Telling the story of the advances in chronic myeloid leukemia (CML), seen from a historical perspective, one cannot deny the extraordinary role of cytogenetics. When John Hughes Bennett and Rudolf Virchow reported what is thought to be the first descriptions of CML in 1845, nothing was known about the mechanism and the underlying genetics. Therefore, it was a quantum leap when the Philadelphia chromosome was discovered by Peter Nowel and David Hungerford in 1960 [1, 2]. By that time, they still used very basic chromosome staining techniques. The cells were grown on slides using short-term cell cultures [3], rinsed with tap water, and stained with Giemsa [4, 5]. Investigating acute leukemia they initially did not find consistent genetic abnormalities, but eventually they identified a characteristic small chromosome in two patients with CML. Together with other scientists like Paul Moorhead they were able to improve their preparation technique and report a series of seven patients all displaying a minute chromosome.

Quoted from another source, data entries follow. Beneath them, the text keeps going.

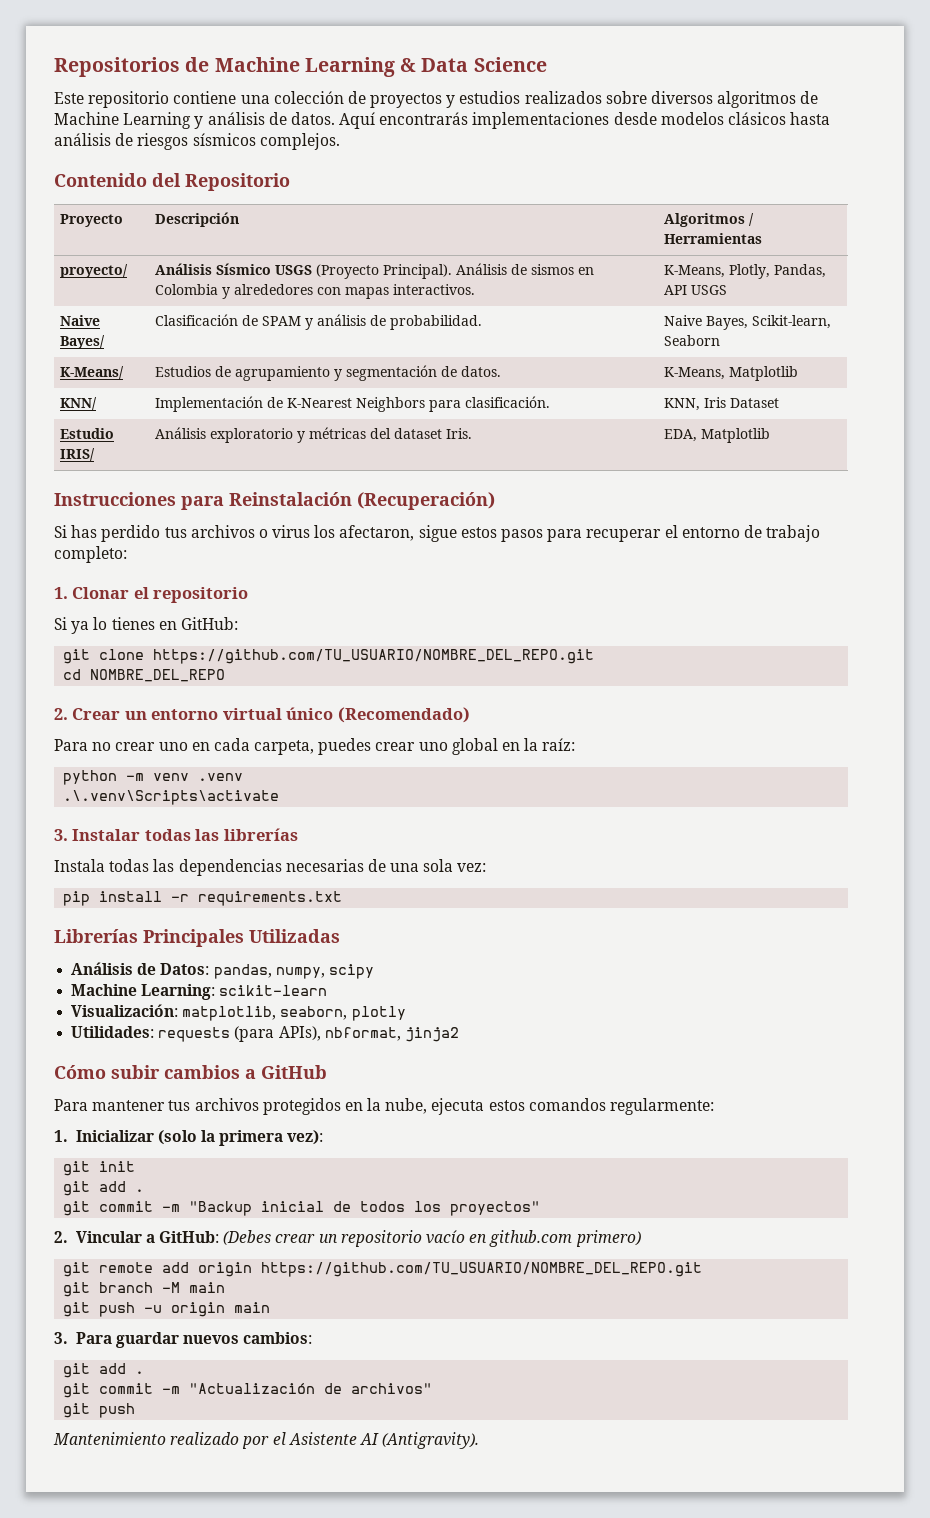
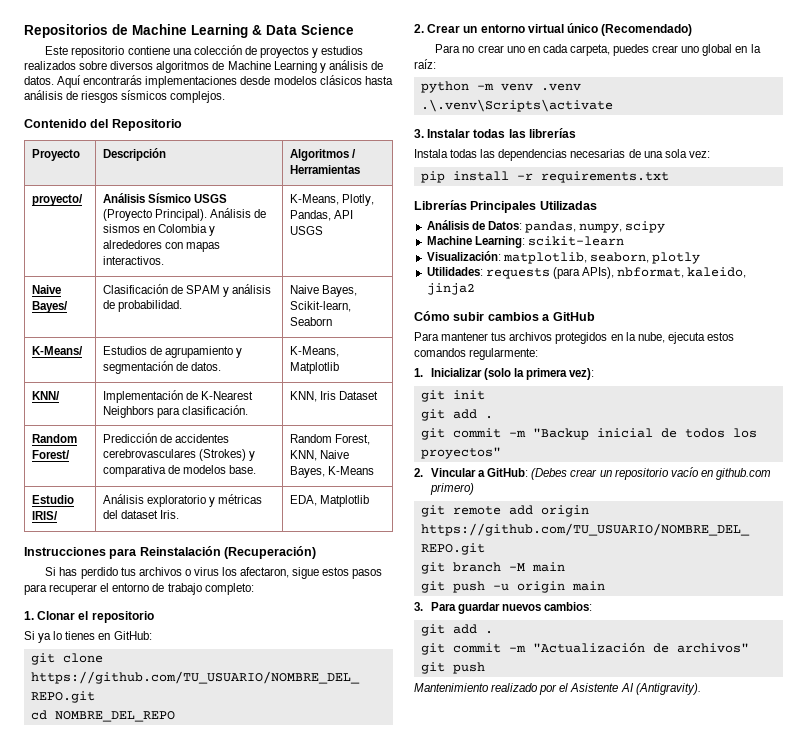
+ Random Forest/ | Predicción de accidentes cerebrovasculares (Strokes) y comparativa de modelos base. | Random Forest, KNN, Naive Bayes, K-Means
- Utilidades: requests (para APIs), nbformat, jinja2
+ Utilidades: requests (para APIs), nbformat, kaleido, jinja2

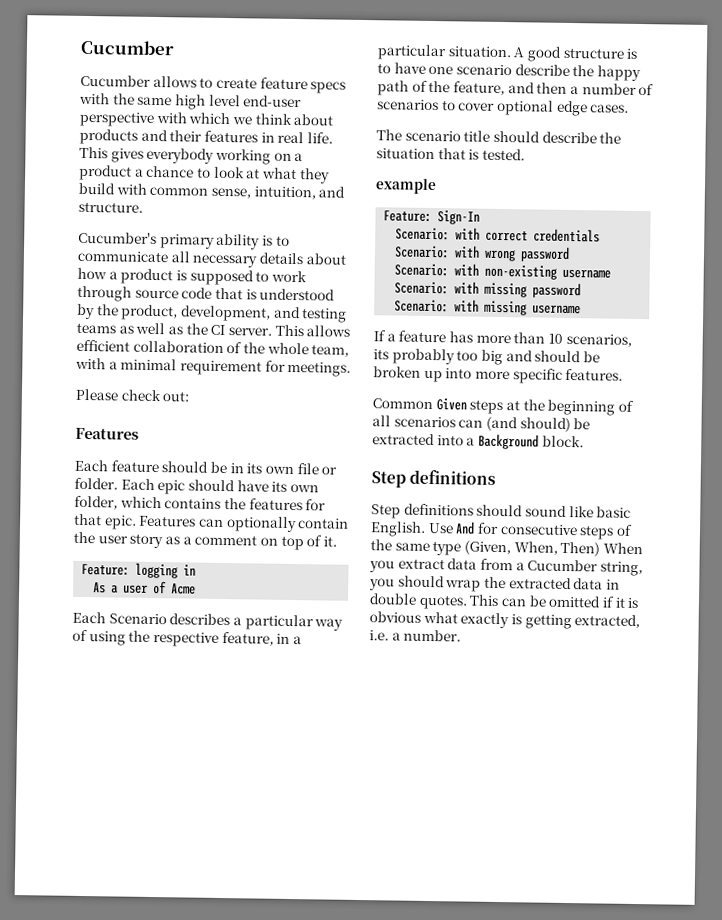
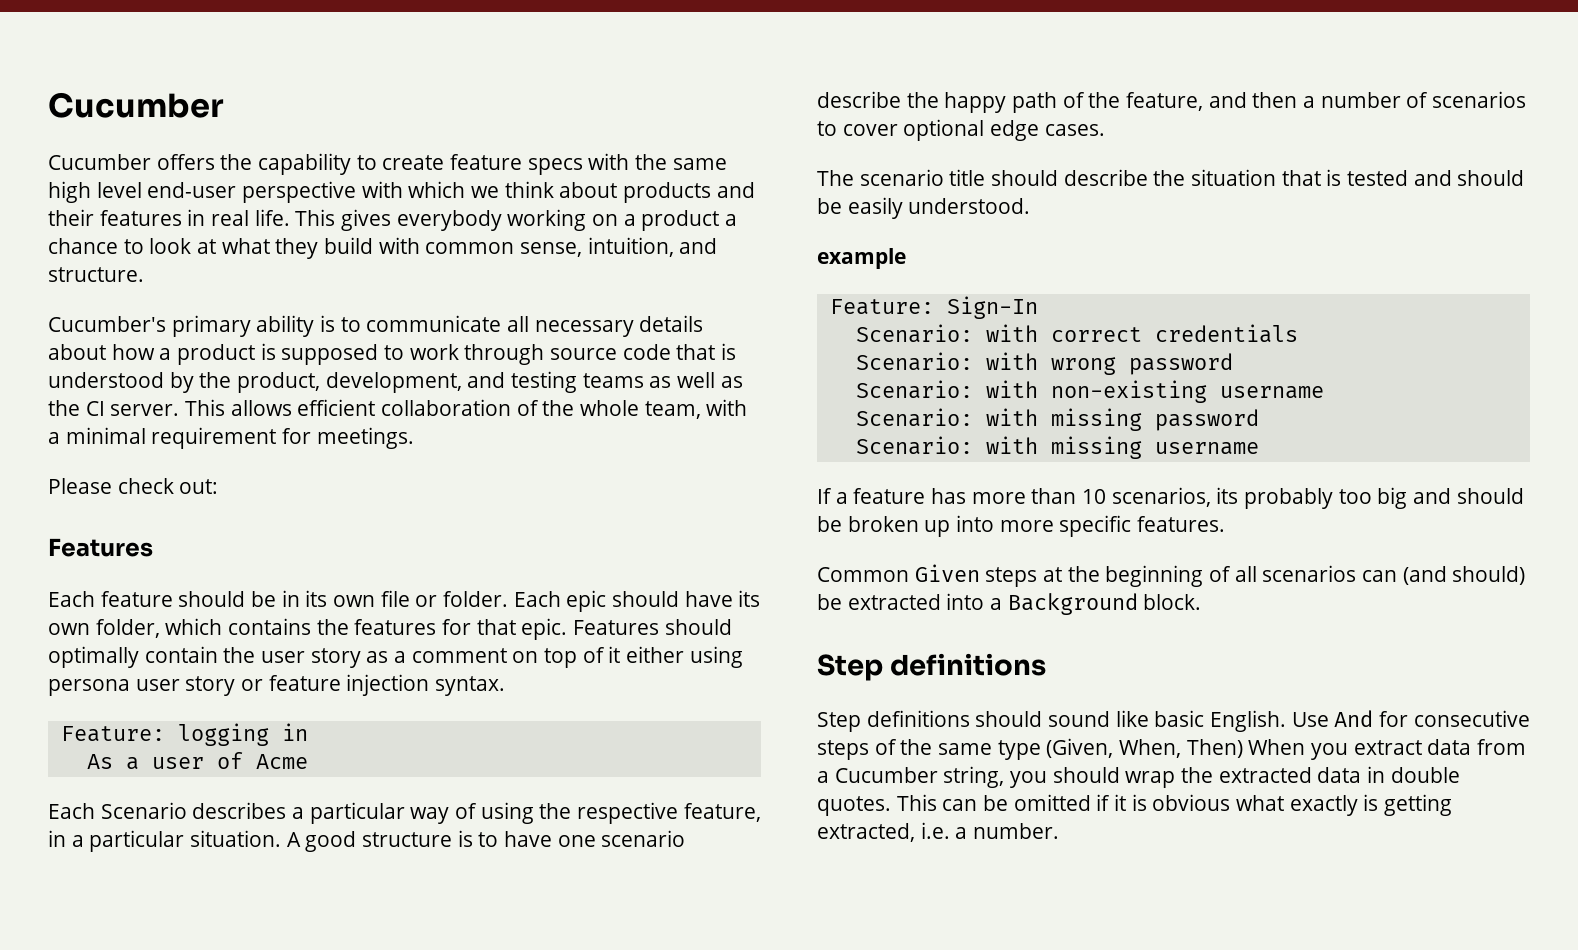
- Cucumber allows to create feature specs with the same high level end-user perspective with which we think about products and their features in real life.
+ Cucumber offers the capability to create feature specs with the same high level end-user perspective with which we think about products and their features in real life.
- Features can optionally contain the user story as a comment on top of it.
+ Features should optimally contain the user story as a comment on top of it either using persona user story or feature injection syntax.
- The scenario title should describe the situation that is tested.
+ The scenario title should describe the situation that is tested and should be easily understood.

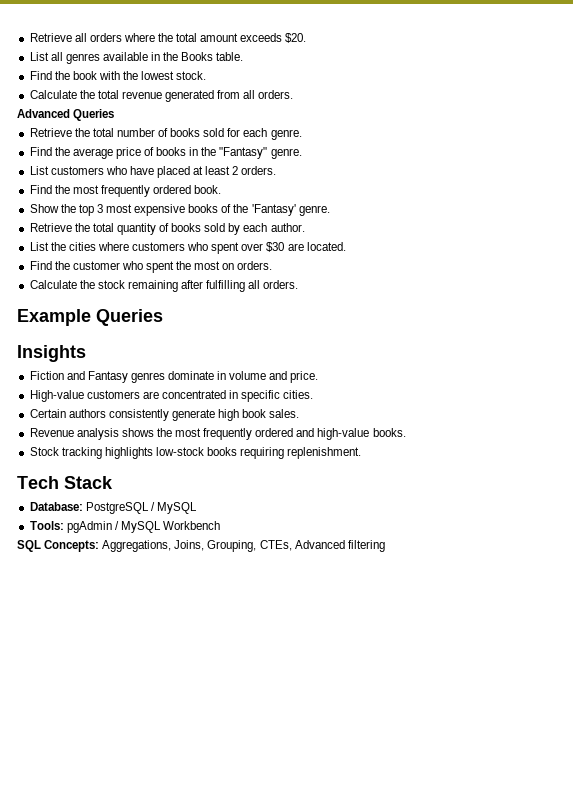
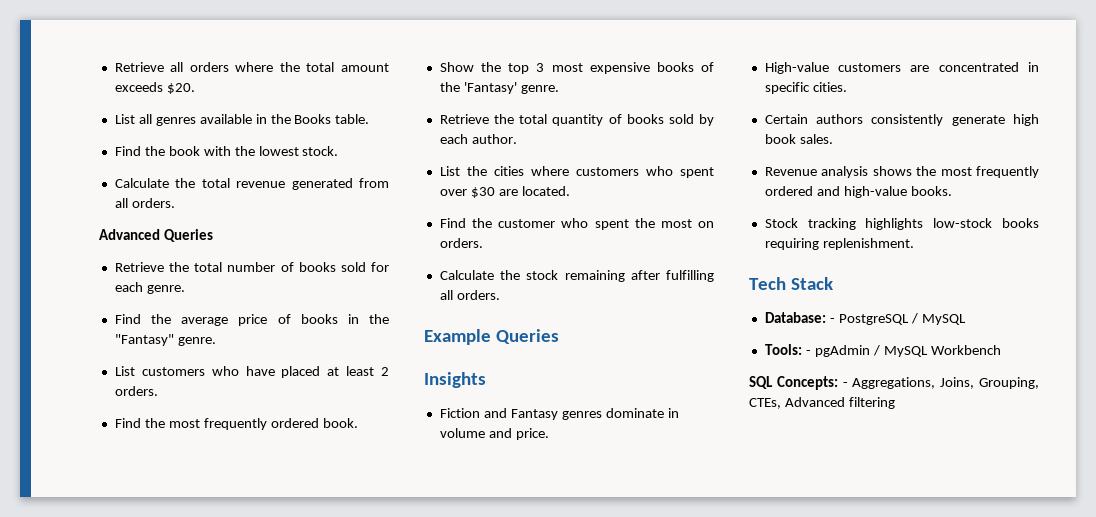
- Database: PostgreSQL / MySQL
+ Database: - PostgreSQL / MySQL
- Tools: pgAdmin / MySQL Workbench
+ Tools: - pgAdmin / MySQL Workbench
- SQL Concepts: Aggregations, Joins, Grouping, CTEs, Advanced filtering
+ SQL Concepts: - Aggregations, Joins, Grouping, CTEs, Advanced filtering

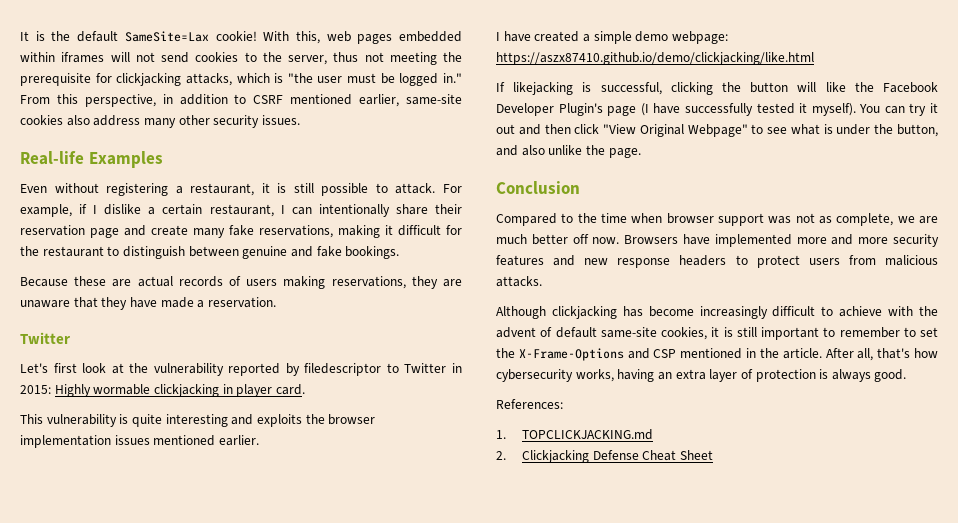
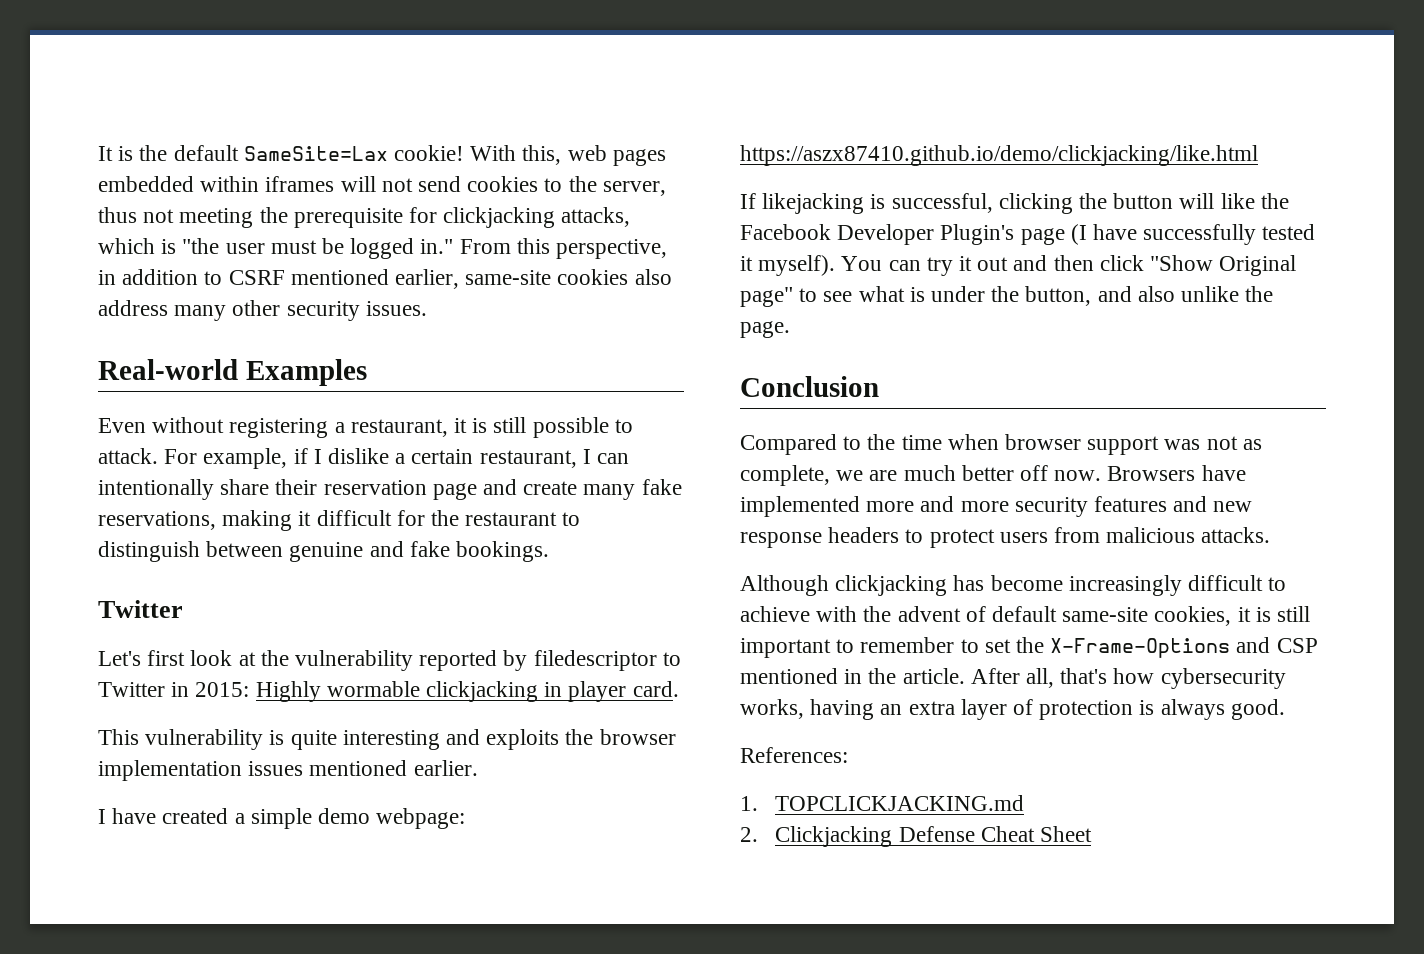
- Real-life Examples
+ Real-world Examples
- Because these are actual records of users making reservations, they are unaware that they have made a reservation.
- You can try it out and then click "View Original Webpage" to see what is under the button, and also unlike the page.
+ You can try it out and then click "Show Original page" to see what is under the button, and also unlike the page.

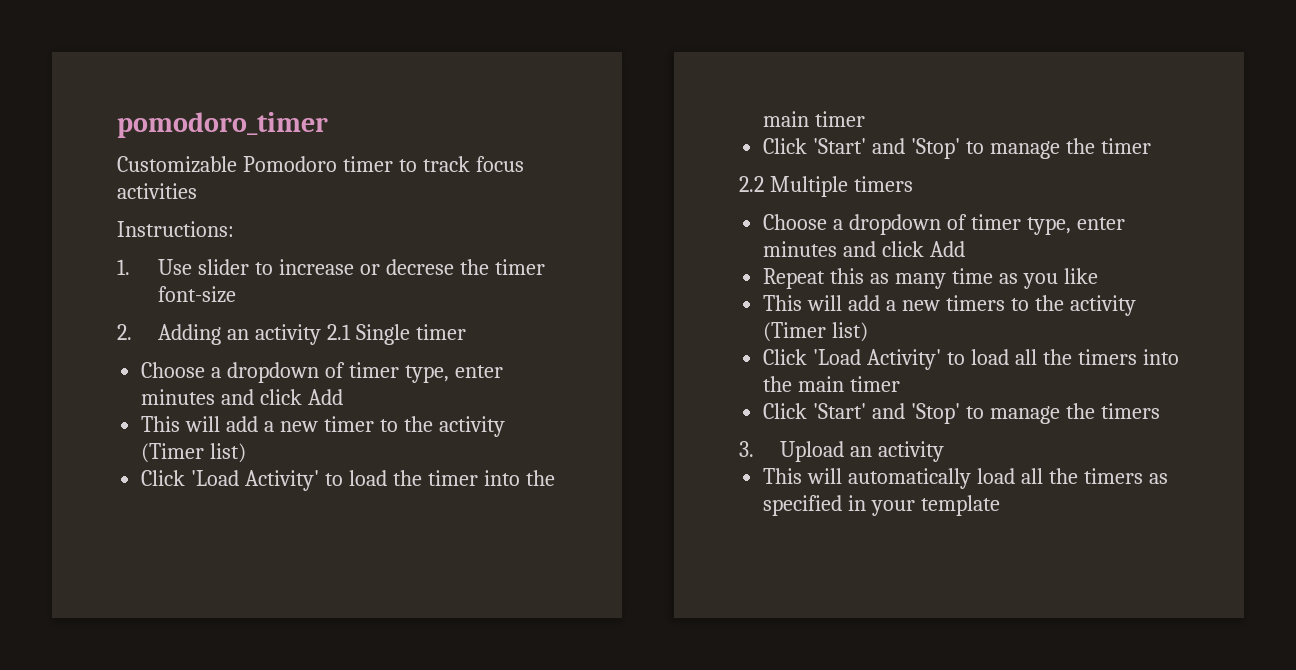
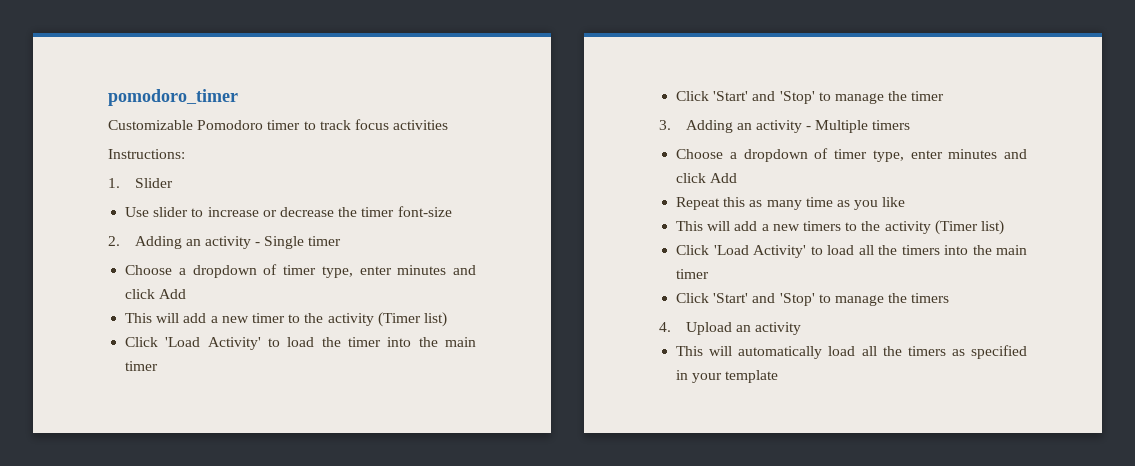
- 1. Use slider to increase or decrese the timer font-size
+ 1. Slider
+ Use slider to increase or decrease the timer font-size
- 2. Adding an activity 2.1 Single timer
+ 2. Adding an activity - Single timer
- 2.2 Multiple timers
+ 3. Adding an activity - Multiple timers
- 3. Upload an activity
+ 4. Upload an activity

In accordance with the Committee for the Standardization of Chromosomes, Tough and colleagues called this minute chromosome Philadelphia chromosome after the city it was first detected [4]. As cytogenetic techniques improved in the 1970s, Rowley discovered that the Philadelphia chromosome is the result of a translocation t(9;22)(q34;q11) between the long arms of chromosomes 9 and 22 with the derivative chromosome 22, der(22)t(9;22), being the Philadelphia chromosome [6]. de Klein et al. were then able to demonstrate that a small segment of chromosome 9 was translocated back to chromosome 22, providing evidence for the reciprocal nature of the translocation t(9;22) [7]. Later, Bartram and co-workers could show that the tyrosine kinase gene ABL1 (abelson) on chromosome 9 and the BCR (breakpoint cluster region) gene on chromosome 22 are fused and generate the BCR-ABL1 fusion gene on the Philadelphia chromosome [8–10]. This was the basis for the characterization of the BCR-ABL1 fusion protein, the development of the first BCR-ABL1 tyrosine kinase inhibitor (TKI) imatinib in 1996 and the success story of CML treatment [11–13]. Currently, the life expectancy of patients with newly diagnosed CML in chronic phase (CP) is very close to that of age-matched individuals [14, 15].